## How to complete this task
Would you mind restating all of the records word for word, skipping the pictures?

## Recorded information

-- Opening Marker --

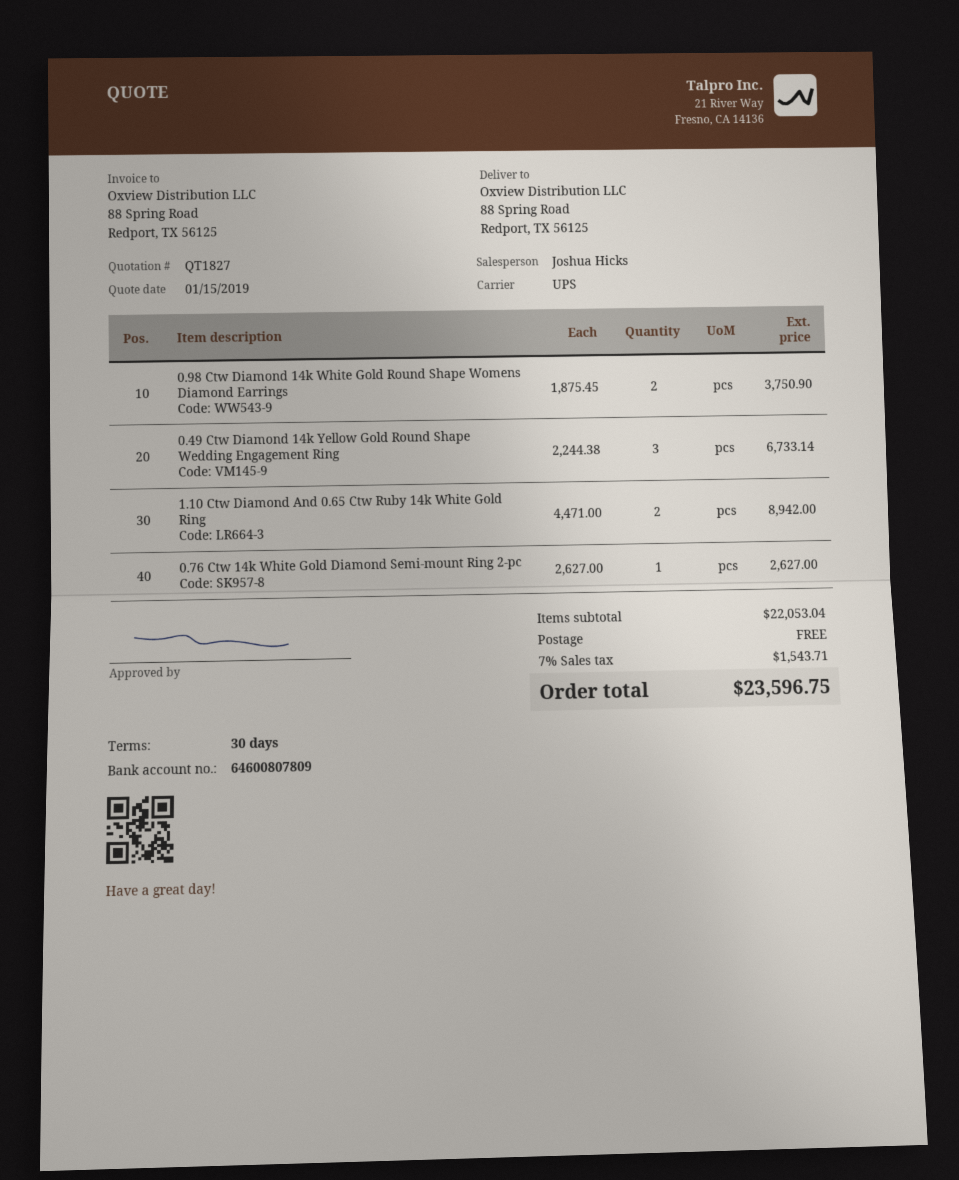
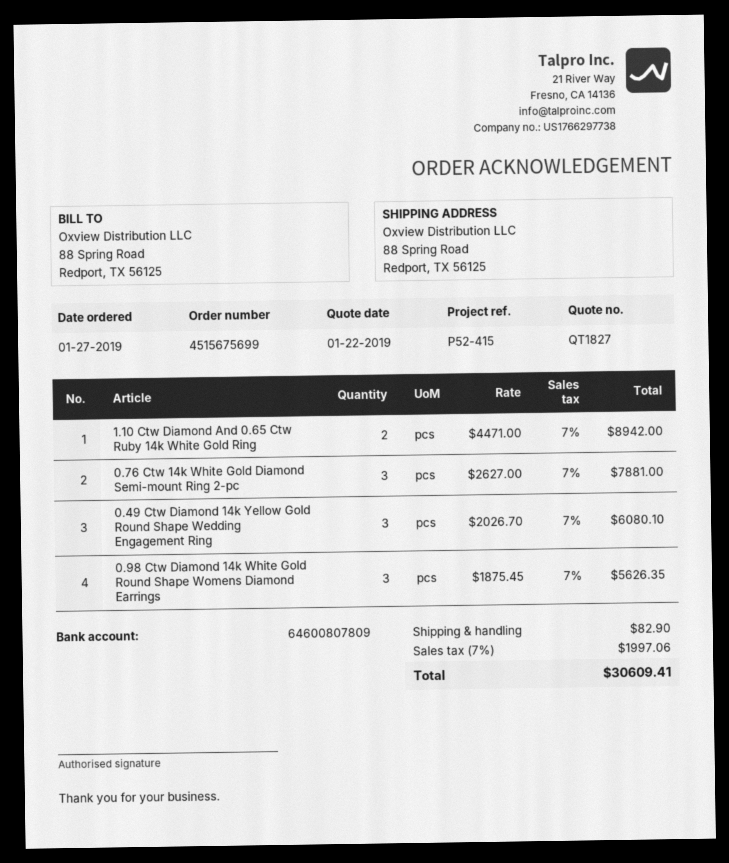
quote date: 2019-01-15 -> 2019-01-22
0.98 Ctw Diamond 14k White Gold Round Shape Womens Diamond Earrings: 2 x 1875.45 = 3750.90 -> 3 x 1875.45 = 5626.35
0.49 Ctw Diamond 14k Yellow Gold Round Shape Wedding Engagement Ring: 3 x 2244.38 = 6733.14 -> 3 x 2026.70 = 6080.10
0.76 Ctw 14k White Gold Diamond Semi-mount Ring 2-pc: 1 x 2627.00 = 2627.00 -> 3 x 2627.00 = 7881.00
shipping: 0.00 -> 82.90
tax: 7% = 1543.71 -> 7% = 1997.06
total: 23596.75 -> 30609.41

-- Closing Marker --

## Solution
quote date: 2019-01-15 -> 2019-01-22
0.98 Ctw Diamond 14k White Gold Round Shape Womens Diamond Earrings: 2 x 1875.45 = 3750.90 -> 3 x 1875.45 = 5626.35
0.49 Ctw Diamond 14k Yellow Gold Round Shape Wedding Engagement Ring: 3 x 2244.38 = 6733.14 -> 3 x 2026.70 = 6080.10
0.76 Ctw 14k White Gold Diamond Semi-mount Ring 2-pc: 1 x 2627.00 = 2627.00 -> 3 x 2627.00 = 7881.00
shipping: 0.00 -> 82.90
tax: 7% = 1543.71 -> 7% = 1997.06
total: 23596.75 -> 30609.41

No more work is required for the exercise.